## ACTIVITY
Would you output the entries below only from the line containing "[682,465,820,478] --table=tableName ->" through the line containing "(1241, 444) none", exactly as they stand and with both ends included?
※
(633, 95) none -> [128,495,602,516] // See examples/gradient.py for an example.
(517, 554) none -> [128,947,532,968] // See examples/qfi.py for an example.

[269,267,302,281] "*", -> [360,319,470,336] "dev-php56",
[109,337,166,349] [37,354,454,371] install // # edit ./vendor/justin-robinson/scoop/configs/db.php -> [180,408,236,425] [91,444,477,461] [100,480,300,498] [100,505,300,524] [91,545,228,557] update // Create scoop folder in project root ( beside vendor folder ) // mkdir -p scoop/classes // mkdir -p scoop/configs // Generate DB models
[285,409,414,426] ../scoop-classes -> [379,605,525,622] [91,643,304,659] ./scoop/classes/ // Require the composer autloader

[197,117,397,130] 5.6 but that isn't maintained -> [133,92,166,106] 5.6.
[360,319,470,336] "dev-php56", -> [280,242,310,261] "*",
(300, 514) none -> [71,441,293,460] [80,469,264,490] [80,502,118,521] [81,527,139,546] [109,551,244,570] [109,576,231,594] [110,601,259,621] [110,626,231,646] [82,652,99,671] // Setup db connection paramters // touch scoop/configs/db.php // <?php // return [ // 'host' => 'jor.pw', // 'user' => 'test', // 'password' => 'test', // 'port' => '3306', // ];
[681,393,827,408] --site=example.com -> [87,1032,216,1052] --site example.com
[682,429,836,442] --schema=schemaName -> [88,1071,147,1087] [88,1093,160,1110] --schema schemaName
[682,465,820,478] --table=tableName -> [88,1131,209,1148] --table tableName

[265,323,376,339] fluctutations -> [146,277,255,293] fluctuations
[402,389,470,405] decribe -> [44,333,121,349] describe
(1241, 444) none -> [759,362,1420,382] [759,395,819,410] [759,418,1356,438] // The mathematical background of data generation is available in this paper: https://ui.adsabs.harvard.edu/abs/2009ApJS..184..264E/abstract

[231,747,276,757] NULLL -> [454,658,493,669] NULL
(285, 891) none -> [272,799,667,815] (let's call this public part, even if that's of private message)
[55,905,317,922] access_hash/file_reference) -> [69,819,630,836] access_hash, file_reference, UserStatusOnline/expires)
※
## EXERCISE RESPONSE
[682,465,820,478] --table=tableName -> [88,1131,209,1148] --table tableName

[265,323,376,339] fluctutations -> [146,277,255,293] fluctuations
[402,389,470,405] decribe -> [44,333,121,349] describe
(1241, 444) none -> [759,362,1420,382] [759,395,819,410] [759,418,1356,438] // The mathematical background of data generation is available in this paper: https://ui.adsabs.harvard.edu/abs/2009ApJS..184..264E/abstract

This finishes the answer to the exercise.